🤖 AI Summary
To address poor generalization and limited performance in event-camera video frame interpolation (EVFI) caused by scarce annotated data, this paper pioneers the adaptation of internet-scale pre-trained video diffusion models to EVFI. We propose an event-frame cross-modal feature alignment mechanism and an unpaired motion modeling strategy, enabling robust temporal interpolation without pixel-level event-image correspondence labels. Through lightweight fine-tuning tailored to sparse event streams and keyframes, the model achieves significantly improved cross-device generalization. Extensive evaluation on multiple real-world EVFI benchmarks—including a newly constructed dataset—demonstrates consistent superiority over state-of-the-art methods. Notably, cross-camera testing yields a PSNR improvement of up to 2.1 dB, validating the effective transfer of large-scale generative priors to low-resource discriminative tasks.
📝 Abstract
Video Frame Interpolation aims to recover realistic missing frames between observed frames, generating a high-frame-rate video from a low-frame-rate video.
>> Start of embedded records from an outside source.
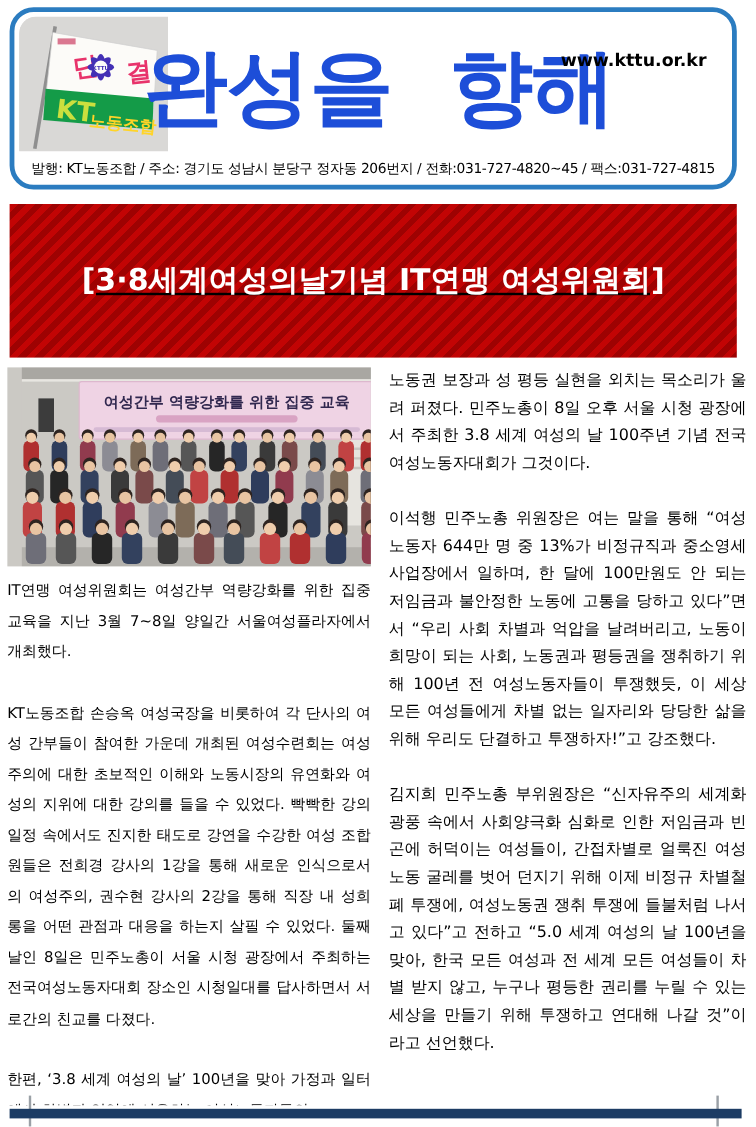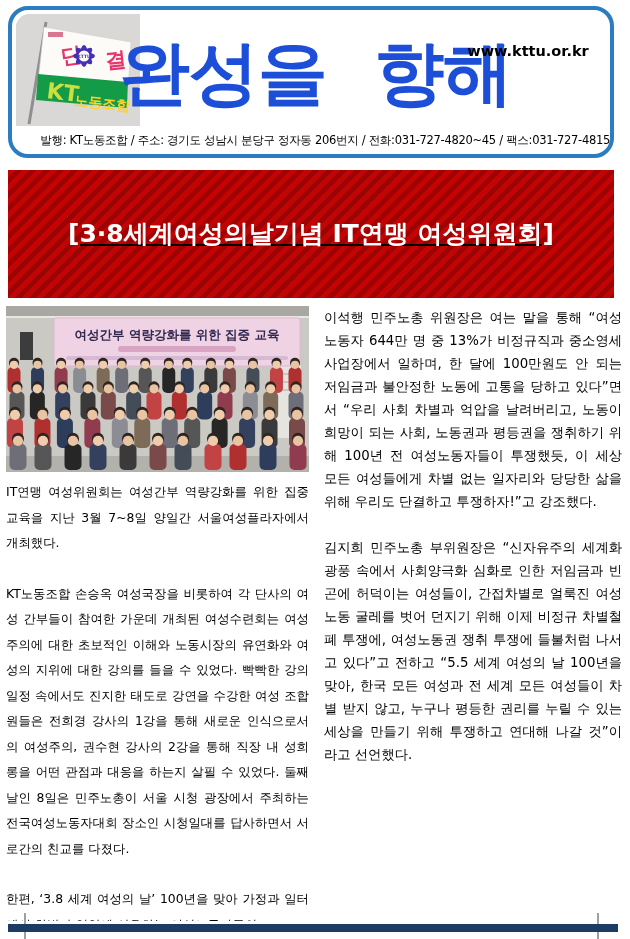--- a/index.html
+++ b/index.html
@@ -17,7 +17,7 @@
     word-spacing:24px; letter-spacing:-1px; }
   .issue-info { position:absolute; right:6px; top:30px; width:152px; text-align:center;
     font-weight:bold; font-size:14.5px; line-height:23px; color:#000; }
-  .publisher { position:absolute; left:0; right:0; bottom:6px; text-align:right;
+  .publisher { position:absolute; left:0; right:0; bottom:6px; text-align:center;
     font-size:11.5px; letter-spacing:-0.3px; color:#000; white-space:nowrap; }
 
   

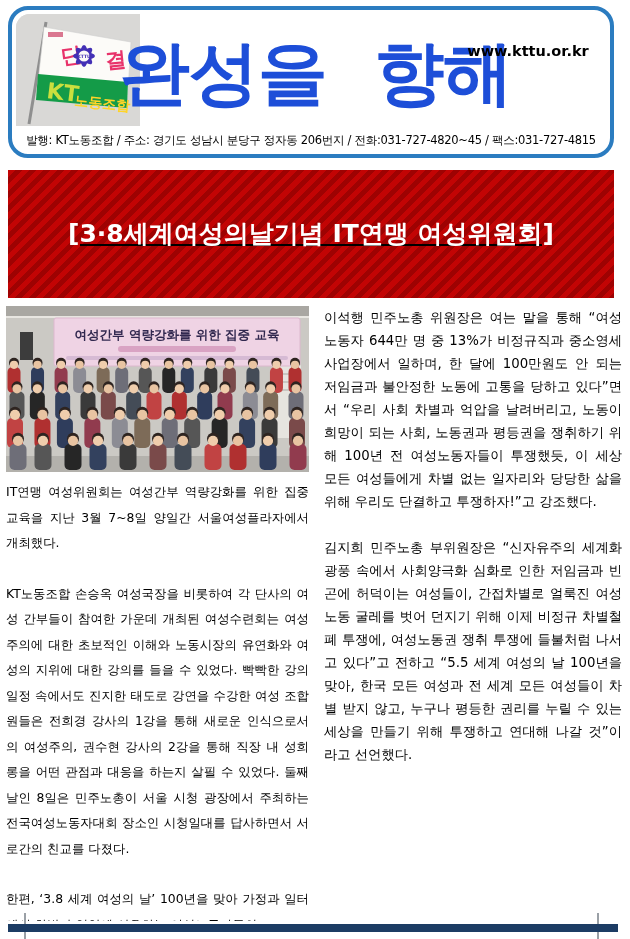--- a/index.html
+++ b/index.html
@@ -263,6 +263,7 @@
 
   <div class="col-right">
     <div class="text">
+        <p>노동권 보장과 성 평등 실현을 외치는 목소리가 울려 퍼졌다. 민주노총이 8일 오후 서울 시청 광장에서 주최한 3.8 세계 여성의 날 100주년 기념 전국여성노동자대회가 그것이다.</p>
         <p>이석행 민주노총 위원장은 여는 말을 통해 “여성노동자 644만 명 중 13%가 비정규직과 중소영세 사업장에서 일하며, 한 달에 100만원도 안 되는 저임금과 불안정한 노동에 고통을 당하고 있다”면서 “우리 사회 차별과 억압을 날려버리고, 노동이 희망이 되는 사회, 노동권과 평등권을 쟁취하기 위해 100년 전 여성노동자들이 투쟁했듯, 이 세상 모든 여성들에게 차별 없는 일자리와 당당한 삶을 위해 우리도 단결하고 투쟁하자!”고 강조했다.</p>
         <p>김지희 민주노총 부위원장은 “신자유주의 세계화 광풍 속에서 사회양극화 심화로 인한 저임금과 빈곤에 허덕이는 여성들이, 간접차별로 얼룩진 여성노동 굴레를 벗어 던지기 위해 이제 비정규 차별철폐 투쟁에, 여성노동권 쟁취 투쟁에 들불처럼 나서고 있다”고 전하고 “5.5 세계 여성의 날 100년을 맞아, 한국 모든 여성과 전 세계 모든 여성들이 차별 받지 않고, 누구나 평등한 권리를 누릴 수 있는 세상을 만들기 위해 투쟁하고 연대해 나갈 것”이라고 선언했다.</p>
       </div>

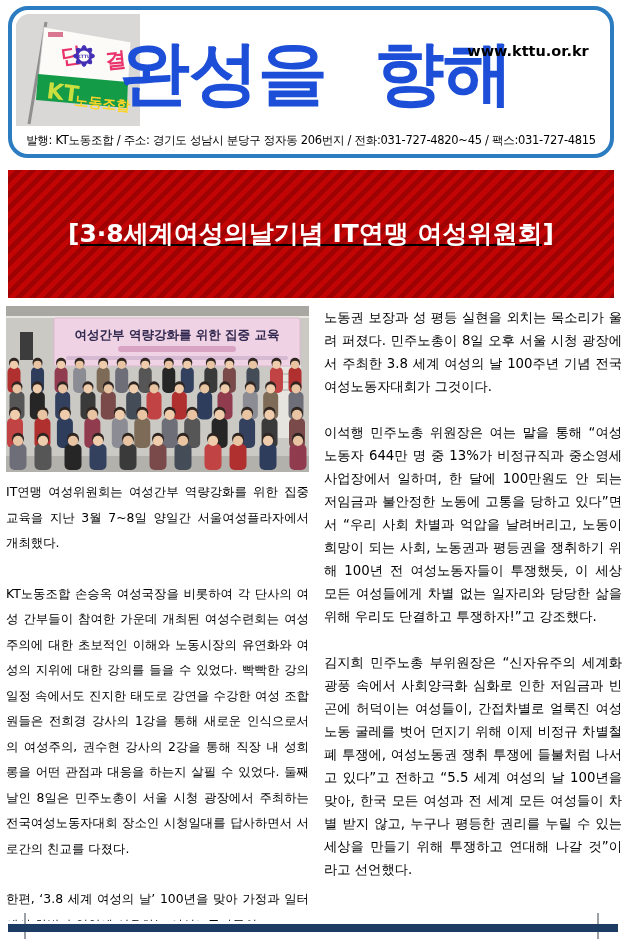--- a/index.html
+++ b/index.html
@@ -31,7 +31,7 @@
   
   .col-left  { position:absolute; left:6px;  top:306px; width:303px; height:615px; overflow:hidden; }
   .col-right { position:absolute; left:324px; top:306px; width:298px; height:615px; overflow:hidden; }
-  .photo { position:relative; width:303px; height:166px; background:#CBC9C4; overflow:hidden; }
+  .photo { position:relative; width:303px; height:166px; background:#CBC9C4; overflow:hidden;padding-left:12px; }
   .col-left  .text { margin-top:7px; }
   .text p { margin:0; color:#000; text-align:justify; }
   .col-left  .text p { font-size:12.4px; line-height:25.5px; margin-bottom:25px; }

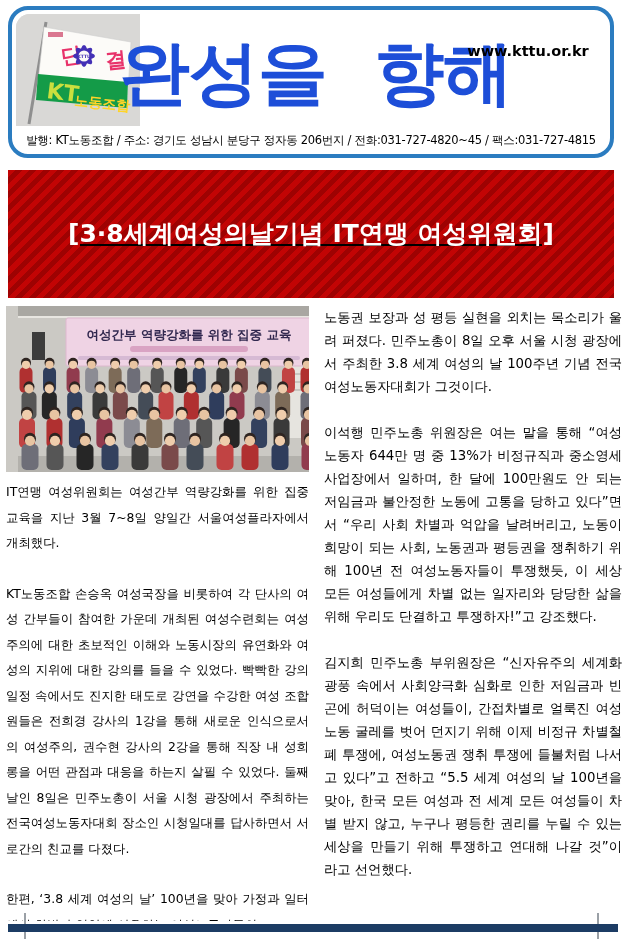--- a/index.html
+++ b/index.html
@@ -265,7 +265,7 @@
     <div class="text">
         <p>노동권 보장과 성 평등 실현을 외치는 목소리가 울려 퍼졌다. 민주노총이 8일 오후 서울 시청 광장에서 주최한 3.8 세계 여성의 날 100주년 기념 전국여성노동자대회가 그것이다.</p>
         <p>이석행 민주노총 위원장은 여는 말을 통해 “여성노동자 644만 명 중 13%가 비정규직과 중소영세 사업장에서 일하며, 한 달에 100만원도 안 되는 저임금과 불안정한 노동에 고통을 당하고 있다”면서 “우리 사회 차별과 억압을 날려버리고, 노동이 희망이 되는 사회, 노동권과 평등권을 쟁취하기 위해 100년 전 여성노동자들이 투쟁했듯, 이 세상 모든 여성들에게 차별 없는 일자리와 당당한 삶을 위해 우리도 단결하고 투쟁하자!”고 강조했다.</p>
-        <p>김지희 민주노총 부위원장은 “신자유주의 세계화 광풍 속에서 사회양극화 심화로 인한 저임금과 빈곤에 허덕이는 여성들이, 간접차별로 얼룩진 여성노동 굴레를 벗어 던지기 위해 이제 비정규 차별철폐 투쟁에, 여성노동권 쟁취 투쟁에 들불처럼 나서고 있다”고 전하고 “5.5 세계 여성의 날 100년을 맞아, 한국 모든 여성과 전 세계 모든 여성들이 차별 받지 않고, 누구나 평등한 권리를 누릴 수 있는 세상을 만들기 위해 투쟁하고 연대해 나갈 것”이라고 선언했다.</p>
+        <p>김지희 민주노총 부위원장은 “신자유주의 세계화 광풍 속에서 사회양극화 심화로 인한 저임금과 빈곤에 허덕이는 여성들이, 간접차별로 얼룩진 여성노동 굴레를 벗어 던지기 위해 이제 비정규 차별철폐 투쟁에, 여성노동권 쟁취 투쟁에 들불처럼 나서고 있다”고 전하고 “5.0 세계 여성의 날 100년을 맞아, 한국 모든 여성과 전 세계 모든 여성들이 차별 받지 않고, 누구나 평등한 권리를 누릴 수 있는 세상을 만들기 위해 투쟁하고 연대해 나갈 것”이라고 선언했다.</p>
       </div>
   </div>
However, without additional guidance, the large motion between frames makes this problem ill-posed. Event-based Video Frame Interpolation (EVFI) addresses this challenge by using sparse, high-temporal-resolution event measurements as motion guidance. This guidance allows EVFI methods to significantly outperform frame-only methods. However, to date, EVFI methods have relied on a limited set of paired event-frame training data, severely limiting their performance and generalization capabilities. In this work, we overcome the limited data challenge by adapting pre-trained video diffusion models trained on internet-scale datasets to EVFI. We experimentally validate our approach on real-world EVFI datasets, including a new one that we introduce. Our method outperforms existing methods and generalizes across cameras far better than existing approaches.